Down the hall, stiff-arm past a herd of secretaries, Harvey headed for Jessica's office, but he found the problem before he got there. At reception, next to the main bank of elevators, an electrical panel lay open, its door swinging wide. The wires inside gave off that smell again, worse: some combination of lightning and burned hair. The receptionist stood at her desk bawling hysterically with a phone still in her hand, and the people in front of her were the reason.
Three people lay on the floor, one on his face with his hands over his hair as if it were an air raid. The other two had been bowled backward, awkward sprawls and their knees bent high. One of them was Mike Ross, who coughed and struggled to sit up. The air-raid victim rolled over and asked, "What the hell? What the hell?"

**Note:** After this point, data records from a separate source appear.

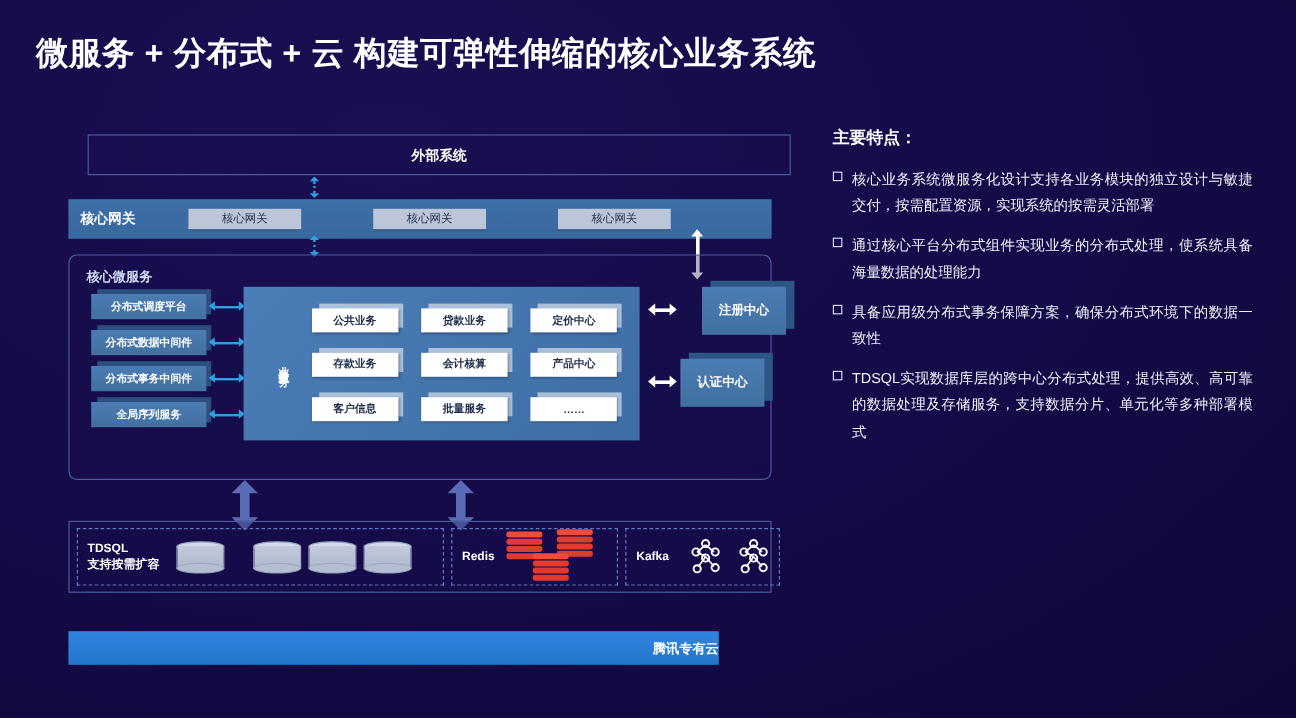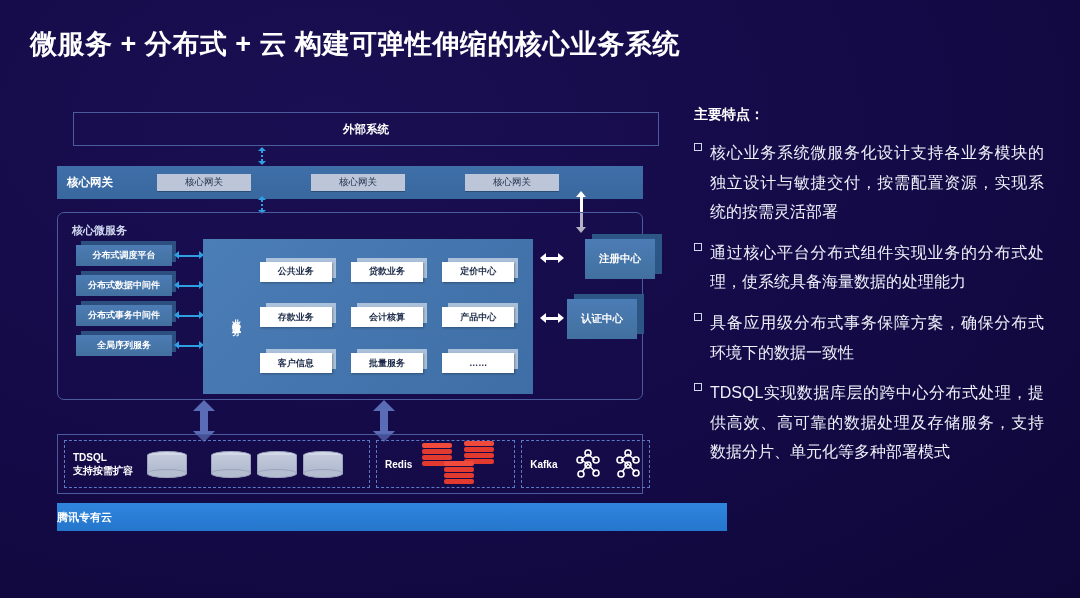--- a/index.html
+++ b/index.html
@@ -90,21 +90,21 @@
   .h-arrow .line { position: absolute; left: 3px; top: 4px; width: 24px; height: 1.5px; background: #2e9fe0; }
   .h-arrow .a-l, .h-arrow .a-r {
     position: absolute; top: 0; width: 0; height: 0;
     border-top: 4.5px solid transparent; border-bottom: 4.5px solid transparent;
   }
   .h-arrow .a-l { left: 0; border-right: 5px solid #2e9fe0; }
   .h-arrow .a-r { right: 0; border-left: 5px solid #2e9fe0; }
 
   
   #biz-block {
-    position: absolute; left: 145px; top: 26px; width: 330px; height: 155px;
+    position: absolute; left: 145px; top: 26px; width: 330px; height: 128px;
     background: linear-gradient(135deg,#4b7db6 0%, #3f6ea6 100%);
     display: flex;
     padding-left: 20px;
   }
   #biz-vlabel {
     width: 26px; flex: 0 0 auto;
     display: flex; align-items: center; justify-content: center;
     font-size: 9px; font-weight: 700; color: #ffffff;
     writing-mode: vertical-rl; letter-spacing: 2px;
   }
@@ -222,36 +222,36 @@
   .redis-cube i.t { background: #f04a3a; }
   .redis-cube i:nth-child(1) { top: 0; }
   .redis-cube i:nth-child(2) { top: 6px; }
   .redis-cube i:nth-child(3) { top: 12px; }
   .redis-cube i:nth-child(4) { top: 18px; }
 
   .kafka-icons { display: flex; gap: 14px; margin-left: 10px; }
 
   
   #cloud-bar {
-    position: absolute; left: 0; top: 391px; width: 670px; height: 28px;
+    position: absolute; left: 0; top: 414px; width: 542px; height: 28px;
     background: linear-gradient(180deg,#2f85dd 0%, #2576cd 100%);
-    display: flex; align-items: center; justify-content: flex-start;
+    display: flex; align-items: center; justify-content: flex-end;
   }
   #cloud-bar .lbl { font-size: 11px; font-weight: 700; color: #ffffff; }
 
   
   #features { position: absolute; left: 694px; top: 106px; width: 350px; }
   #feat-title { font-size: 14px; font-weight: 700; color: #ffffff; margin-bottom: 14px; }
   .feat-item { display: flex; gap: 8px; margin-bottom: 11px; }
   .feat-mark {
     flex: 0 0 auto; width: 8px; height: 8px; margin-top: 5px;
     border: 1.3px solid #cfd6ee;
   }
   .feat-text {
-    font-size: 16px; color: #eef1fa; line-height: 1.85;
+    font-size: 12px; color: #eef1fa; line-height: 1.85;
     text-align: justify;
   }
 </style>
 </head>
 <body>
 
 <div id="slide">
 
   <div id="title">微服务 + 分布式 + 云 构建可弹性伸缩的核心业务系统</div>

It was that blond associate whose name Harvey had never bothered to learn, and except for an unfortunate tendency not to assimilate new data into his mental schema, he didn't seem hurt. The third man, whom Harvey didn't recognize at all, was red-faced and unconscious. He wore a cap and a work-shirt with a name patch on it: an electrician. A small number of tools lay scattered against the wall. A junior partner kneeled at his side, already on the phone with 911.
Harvey took a knee next to Mike and grabbed his shoulder. "What have you done now?" he grumbled.
If Mike were Mike, he would answer with a sulky (worst case) or impertinent (best) joke. But Mike stared into Harvey's eyes with no expression at all on his face. He lifted up one hand and touched Harvey's grip, and then swept his fingertips up Harvey's sleeve like a crawling spider. "Harvey?" he asked, uncertain.
Harvey was opening his mouth to ask him whether he believed his own eyes when he realized the answer: Mike's pupils were tiny points of black in a sea of blue. Mike's pupils were constricted little pinpricks, and hunted back and forth within his eyelids. No, Mike couldn't believe his eyes, because Mike couldn't see.
"Think you can stand?" Harvey asked. He moved his hand slowly down to Mike's elbow, and tugged. Obedient, Mike gathered himself and got his legs under him, and wobbled to his feet. Harvey held onto that jacketed elbow tightly in case Mike decided to pass out, but his balance trouble seemed to be a simple side-effect of spatial disorientation, and subsided as he straightened.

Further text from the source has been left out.